Berbagai faktor berkontribusi pada pergerakan tersebut, antara lain:
- Kebijakan moneter Federal Reserve AS yang diperkirakan akan tetap ketat, menurunkan daya tarik aset berbasis rupiah.
- Penurunan harga komoditas ekspor utama Indonesia, khususnya batu bara dan kelapa sawit, yang menurunkan arus masuk devisa.
- Sentimen risiko global yang melemah akibat ketegangan geopolitik di wilayah Eurasia, mendorong investor beralih ke mata uang safe‑haven seperti dolar.
- Data inflasi domestik yang masih berada di atas target, memicu kekhawatiran akan kenaikan suku bunga oleh Bank Indonesia.
Sementara itu, Bank Indonesia (BI) dalam pernyataan hari ini menegaskan komitmen untuk menjaga stabilitas nilai tukar melalui intervensi pasar bila diperlukan, namun tetap mengedepankan kebijakan yang sejalan dengan target inflasi jangka menengah.

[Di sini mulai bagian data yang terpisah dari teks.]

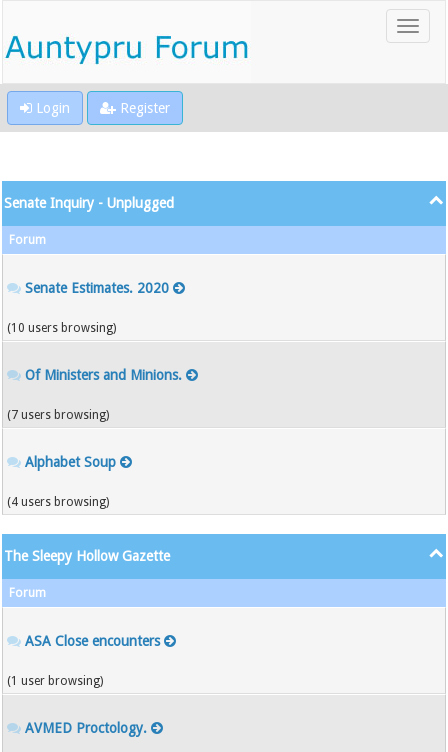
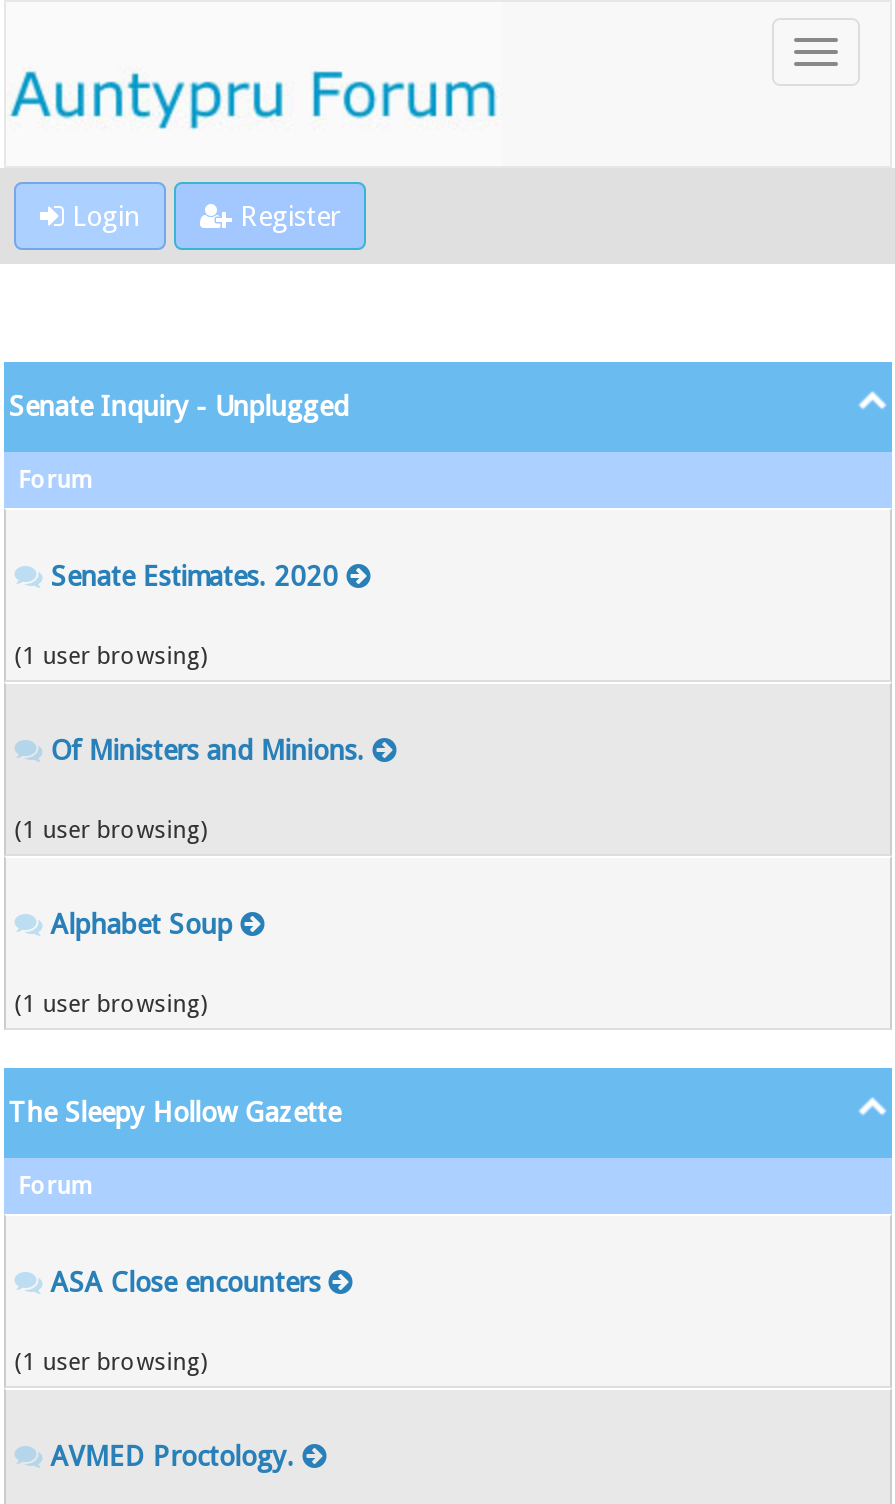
[7,321,116,335] (10 users browsing) -> [14,642,206,670] (1 user browsing)
[7,408,109,422] (7 users browsing) -> [14,816,206,844] (1 user browsing)
[7,495,109,509] (4 users browsing) -> [14,990,206,1018] (1 user browsing)

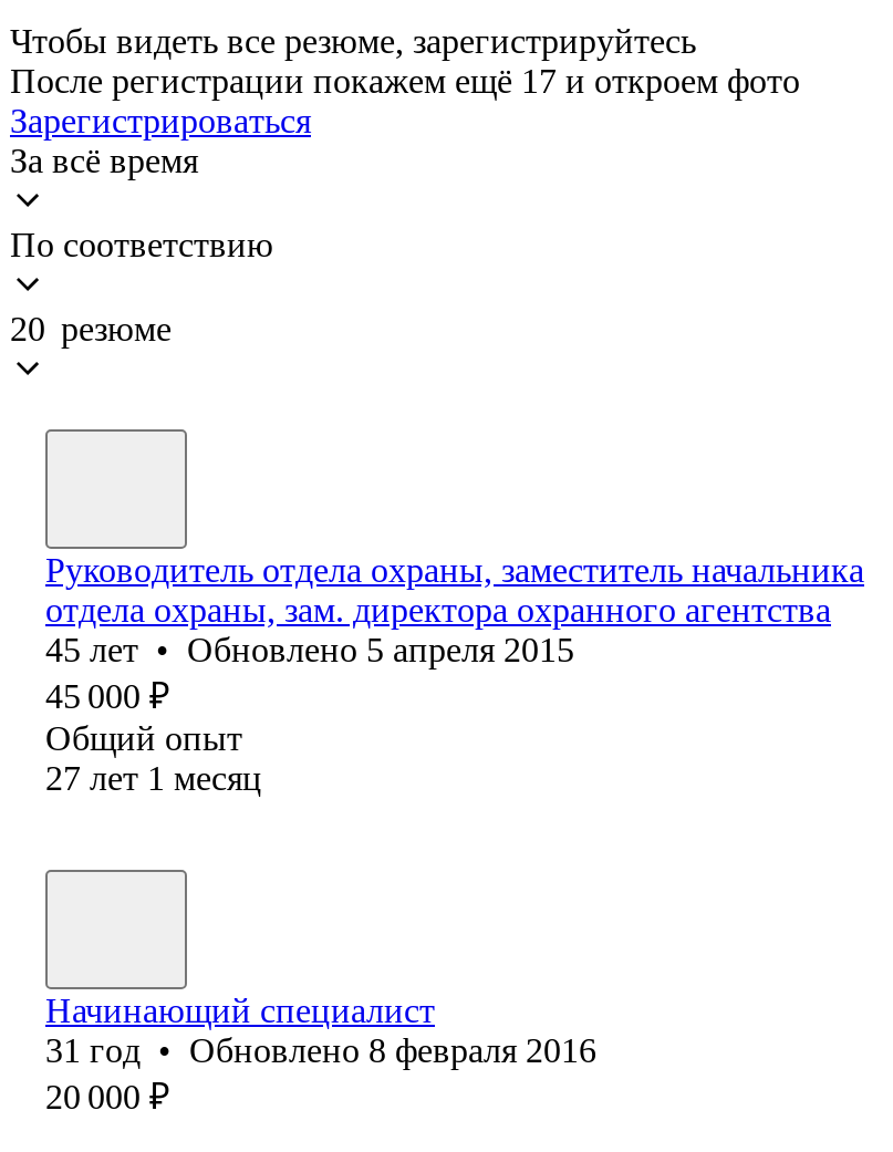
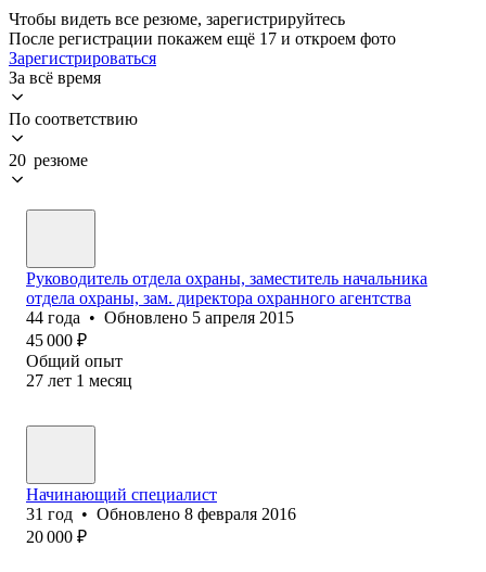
[45,631,574,668] 45 лет • Обновлено 5 апреля 2015 -> [26,308,294,327] 44 года • Обновлено 5 апреля 2015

Jika tekanan beli dolar terus berlanjut, rupiah berpotensi menembus level psikologis Rp17.500, yang dapat menambah beban pada sektor impor dan meningkatkan tekanan inflasi. Sebaliknya, perbaikan pada neraca perdagangan atau pelonggaran kebijakan moneter di AS dapat memberikan ruang bagi rupiah untuk kembali menguat.
Investor disarankan untuk memantau indikator utama seperti indeks harga konsumen (IHK), data ekspor‑impor, serta kebijakan moneter global dalam beberapa minggu ke depan guna menilai arah pergerakan nilai tukar selanjutnya.